MLC was created by PPS in 1968 as an experimental program for students not well suited to the conventional classroom approach. It is housed in the former Couch School at 2033 NW Glisan St., next to Couch Park.
“This is terribly sad,” wrote Sabrina Lala on the Facebook page of an MLC teacher. “It was such a haven for weird, different, creative, and promising individuals who would have been crushed by being in a big school like Lincoln, Cleveland or Grant. I was so grateful to return to MLC for my senior year after the social pressure cooker at St. Mary’s.”
The school board will listen to students and parents reacting to the announcement today, Thursday, Feb. 12, at 4:30, at the Prophet Center, 501 N. Dixon St. There will be a YouTube livestream: https://www.youtube.com/@ppsboardofeducation/live.

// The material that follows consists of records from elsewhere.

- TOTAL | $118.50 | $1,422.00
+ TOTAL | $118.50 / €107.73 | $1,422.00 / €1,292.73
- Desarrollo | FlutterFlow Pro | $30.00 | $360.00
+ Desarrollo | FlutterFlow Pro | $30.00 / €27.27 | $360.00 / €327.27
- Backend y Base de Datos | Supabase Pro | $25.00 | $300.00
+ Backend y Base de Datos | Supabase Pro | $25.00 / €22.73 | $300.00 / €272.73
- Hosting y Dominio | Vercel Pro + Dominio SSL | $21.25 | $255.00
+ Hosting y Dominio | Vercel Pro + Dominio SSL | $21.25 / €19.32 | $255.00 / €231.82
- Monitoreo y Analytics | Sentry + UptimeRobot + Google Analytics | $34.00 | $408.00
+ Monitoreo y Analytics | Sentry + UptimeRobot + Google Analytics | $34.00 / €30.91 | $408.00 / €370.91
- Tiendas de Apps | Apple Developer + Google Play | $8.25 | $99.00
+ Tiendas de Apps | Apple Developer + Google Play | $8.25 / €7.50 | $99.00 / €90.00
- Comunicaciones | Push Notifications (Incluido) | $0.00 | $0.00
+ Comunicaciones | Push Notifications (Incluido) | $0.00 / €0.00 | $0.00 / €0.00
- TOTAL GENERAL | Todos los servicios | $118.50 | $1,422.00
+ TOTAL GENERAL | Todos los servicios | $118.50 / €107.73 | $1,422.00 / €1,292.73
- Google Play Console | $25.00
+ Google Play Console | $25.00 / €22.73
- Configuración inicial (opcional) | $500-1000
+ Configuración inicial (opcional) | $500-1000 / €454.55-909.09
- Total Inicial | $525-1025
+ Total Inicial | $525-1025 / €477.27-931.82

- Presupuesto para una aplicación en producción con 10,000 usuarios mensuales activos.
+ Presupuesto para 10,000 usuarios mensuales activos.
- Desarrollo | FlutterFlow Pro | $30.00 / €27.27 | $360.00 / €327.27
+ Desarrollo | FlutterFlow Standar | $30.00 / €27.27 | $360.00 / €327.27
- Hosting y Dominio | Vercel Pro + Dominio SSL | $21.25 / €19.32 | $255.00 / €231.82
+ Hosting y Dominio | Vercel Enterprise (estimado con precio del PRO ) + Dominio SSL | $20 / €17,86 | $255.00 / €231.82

I too have a friend who graduated from MLC in the 70’s who greatly benefited from the program.
We are living in an age of rapidly increasing public expenditures and a struggling/ declining tax base. All of us are going to have to lower our expectations about the breadth of public entitlements, and our politicians will have to become fiscally disciplined and focus on basic infrastructure and public safety rather than their pie-in-the-sky schemes du jour. It’s simply the new reality.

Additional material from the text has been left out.